For each line below that includes the word "solid", make a copy.

:: Web page revision data ::
= Beginning of Section =
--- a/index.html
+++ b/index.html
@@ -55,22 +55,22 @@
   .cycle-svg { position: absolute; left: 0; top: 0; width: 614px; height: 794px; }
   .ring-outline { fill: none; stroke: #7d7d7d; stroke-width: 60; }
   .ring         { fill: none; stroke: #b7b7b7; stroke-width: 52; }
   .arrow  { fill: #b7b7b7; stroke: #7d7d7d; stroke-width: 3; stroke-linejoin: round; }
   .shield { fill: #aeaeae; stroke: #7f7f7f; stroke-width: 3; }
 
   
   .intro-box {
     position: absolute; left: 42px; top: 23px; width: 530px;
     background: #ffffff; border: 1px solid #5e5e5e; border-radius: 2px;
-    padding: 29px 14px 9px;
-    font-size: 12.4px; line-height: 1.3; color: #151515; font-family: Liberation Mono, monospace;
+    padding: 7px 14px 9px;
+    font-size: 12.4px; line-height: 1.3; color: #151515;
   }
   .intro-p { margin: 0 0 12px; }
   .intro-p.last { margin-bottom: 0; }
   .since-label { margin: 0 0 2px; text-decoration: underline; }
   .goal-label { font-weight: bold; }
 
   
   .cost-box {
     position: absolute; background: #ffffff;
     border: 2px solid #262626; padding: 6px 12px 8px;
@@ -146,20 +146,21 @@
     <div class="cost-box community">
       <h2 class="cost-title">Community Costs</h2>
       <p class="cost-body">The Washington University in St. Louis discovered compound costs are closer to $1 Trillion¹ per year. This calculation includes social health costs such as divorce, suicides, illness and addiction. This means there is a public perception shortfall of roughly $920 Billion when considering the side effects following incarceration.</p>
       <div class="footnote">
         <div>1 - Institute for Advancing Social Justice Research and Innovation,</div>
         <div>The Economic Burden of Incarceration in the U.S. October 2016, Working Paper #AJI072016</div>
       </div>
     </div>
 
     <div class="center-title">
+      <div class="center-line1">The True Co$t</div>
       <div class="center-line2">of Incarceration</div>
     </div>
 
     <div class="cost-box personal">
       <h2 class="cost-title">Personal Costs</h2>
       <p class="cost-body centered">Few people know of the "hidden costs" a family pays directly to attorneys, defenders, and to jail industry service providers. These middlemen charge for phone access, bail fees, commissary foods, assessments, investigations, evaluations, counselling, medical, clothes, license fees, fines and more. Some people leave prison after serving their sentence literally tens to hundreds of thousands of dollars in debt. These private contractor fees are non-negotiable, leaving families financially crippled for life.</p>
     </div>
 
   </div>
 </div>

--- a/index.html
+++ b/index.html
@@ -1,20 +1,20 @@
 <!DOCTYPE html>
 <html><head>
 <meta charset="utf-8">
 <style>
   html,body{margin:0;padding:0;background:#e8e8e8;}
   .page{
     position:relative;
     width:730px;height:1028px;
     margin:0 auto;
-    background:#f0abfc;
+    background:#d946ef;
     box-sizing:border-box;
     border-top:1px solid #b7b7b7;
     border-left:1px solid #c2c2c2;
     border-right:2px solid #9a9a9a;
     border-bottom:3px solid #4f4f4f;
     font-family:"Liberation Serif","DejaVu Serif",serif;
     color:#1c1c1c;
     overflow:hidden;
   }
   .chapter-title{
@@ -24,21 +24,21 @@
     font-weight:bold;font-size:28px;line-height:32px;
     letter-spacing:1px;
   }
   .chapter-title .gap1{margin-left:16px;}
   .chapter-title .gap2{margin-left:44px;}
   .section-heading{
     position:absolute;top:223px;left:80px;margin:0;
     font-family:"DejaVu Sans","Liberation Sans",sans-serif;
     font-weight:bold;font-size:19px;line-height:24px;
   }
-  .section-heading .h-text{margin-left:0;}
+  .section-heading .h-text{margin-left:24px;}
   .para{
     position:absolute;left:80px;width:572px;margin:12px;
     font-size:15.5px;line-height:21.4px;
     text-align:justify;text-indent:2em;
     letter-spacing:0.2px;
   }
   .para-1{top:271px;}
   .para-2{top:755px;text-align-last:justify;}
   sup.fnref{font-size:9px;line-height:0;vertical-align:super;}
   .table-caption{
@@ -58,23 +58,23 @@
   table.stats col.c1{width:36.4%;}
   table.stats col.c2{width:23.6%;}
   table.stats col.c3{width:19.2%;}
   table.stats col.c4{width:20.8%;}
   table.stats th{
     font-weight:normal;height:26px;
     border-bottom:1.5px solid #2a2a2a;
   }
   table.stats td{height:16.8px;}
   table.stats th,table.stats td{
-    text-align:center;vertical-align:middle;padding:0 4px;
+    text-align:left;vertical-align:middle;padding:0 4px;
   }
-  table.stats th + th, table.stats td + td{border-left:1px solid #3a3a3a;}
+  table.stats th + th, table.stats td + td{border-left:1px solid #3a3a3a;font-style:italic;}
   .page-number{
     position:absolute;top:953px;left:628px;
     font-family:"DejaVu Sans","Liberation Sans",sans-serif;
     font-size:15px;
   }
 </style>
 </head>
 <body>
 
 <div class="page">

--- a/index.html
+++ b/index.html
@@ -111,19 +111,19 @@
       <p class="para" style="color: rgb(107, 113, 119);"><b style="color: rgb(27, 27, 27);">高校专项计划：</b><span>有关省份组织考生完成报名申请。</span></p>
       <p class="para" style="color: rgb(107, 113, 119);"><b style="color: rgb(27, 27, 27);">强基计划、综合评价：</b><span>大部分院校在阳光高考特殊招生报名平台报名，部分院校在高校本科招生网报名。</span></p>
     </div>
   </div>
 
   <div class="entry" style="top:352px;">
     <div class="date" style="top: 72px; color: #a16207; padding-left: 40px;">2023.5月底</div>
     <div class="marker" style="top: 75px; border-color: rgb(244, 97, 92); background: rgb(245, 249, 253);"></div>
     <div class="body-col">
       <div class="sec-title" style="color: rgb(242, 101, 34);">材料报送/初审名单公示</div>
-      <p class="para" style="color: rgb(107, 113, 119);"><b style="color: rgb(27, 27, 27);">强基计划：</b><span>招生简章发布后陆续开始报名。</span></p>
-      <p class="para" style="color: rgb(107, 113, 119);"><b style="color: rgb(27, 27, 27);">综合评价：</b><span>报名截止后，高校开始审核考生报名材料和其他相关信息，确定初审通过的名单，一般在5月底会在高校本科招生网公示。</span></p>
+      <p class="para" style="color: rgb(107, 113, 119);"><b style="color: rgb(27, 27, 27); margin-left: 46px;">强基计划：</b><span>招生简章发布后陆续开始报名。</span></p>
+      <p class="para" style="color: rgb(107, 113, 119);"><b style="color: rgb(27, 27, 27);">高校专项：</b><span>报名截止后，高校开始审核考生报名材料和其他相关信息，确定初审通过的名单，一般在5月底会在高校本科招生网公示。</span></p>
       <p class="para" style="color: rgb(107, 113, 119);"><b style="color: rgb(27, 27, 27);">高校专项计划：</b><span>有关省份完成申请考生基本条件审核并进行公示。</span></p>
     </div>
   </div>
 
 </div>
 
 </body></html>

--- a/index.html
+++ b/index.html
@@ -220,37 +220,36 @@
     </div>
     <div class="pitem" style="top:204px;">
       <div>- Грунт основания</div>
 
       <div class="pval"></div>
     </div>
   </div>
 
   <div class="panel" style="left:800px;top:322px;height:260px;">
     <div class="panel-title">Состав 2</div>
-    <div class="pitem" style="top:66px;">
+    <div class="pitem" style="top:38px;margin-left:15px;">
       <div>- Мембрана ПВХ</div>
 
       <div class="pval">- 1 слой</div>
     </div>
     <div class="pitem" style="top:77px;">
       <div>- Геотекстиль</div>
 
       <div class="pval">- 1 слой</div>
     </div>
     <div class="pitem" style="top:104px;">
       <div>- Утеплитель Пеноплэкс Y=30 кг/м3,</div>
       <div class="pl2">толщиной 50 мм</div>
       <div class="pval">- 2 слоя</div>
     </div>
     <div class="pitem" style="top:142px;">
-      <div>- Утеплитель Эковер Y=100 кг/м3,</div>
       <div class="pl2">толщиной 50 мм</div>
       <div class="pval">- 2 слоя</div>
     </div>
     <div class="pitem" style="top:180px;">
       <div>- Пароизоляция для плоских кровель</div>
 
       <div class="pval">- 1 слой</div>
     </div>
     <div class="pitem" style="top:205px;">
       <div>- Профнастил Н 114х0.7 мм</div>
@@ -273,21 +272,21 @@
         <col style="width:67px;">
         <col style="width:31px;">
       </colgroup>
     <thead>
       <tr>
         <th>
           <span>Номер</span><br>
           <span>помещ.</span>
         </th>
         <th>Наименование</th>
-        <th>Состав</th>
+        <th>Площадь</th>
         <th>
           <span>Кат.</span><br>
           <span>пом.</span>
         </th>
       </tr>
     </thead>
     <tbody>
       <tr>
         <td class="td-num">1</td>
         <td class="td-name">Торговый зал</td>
= End of Section =
:: TASK SOLUTION ::
     background: #ffffff; border: 1px solid #5e5e5e; border-radius: 2px;
     border: 2px solid #262626; padding: 6px 12px 8px;
     border-top:1px solid #b7b7b7;
     border-left:1px solid #c2c2c2;
     border-right:2px solid #9a9a9a;
     border-bottom:3px solid #4f4f4f;
     border-bottom:1.5px solid #2a2a2a;
-  table.stats th + th, table.stats td + td{border-left:1px solid #3a3a3a;}
+  table.stats th + th, table.stats td + td{border-left:1px solid #3a3a3a;font-style:italic;}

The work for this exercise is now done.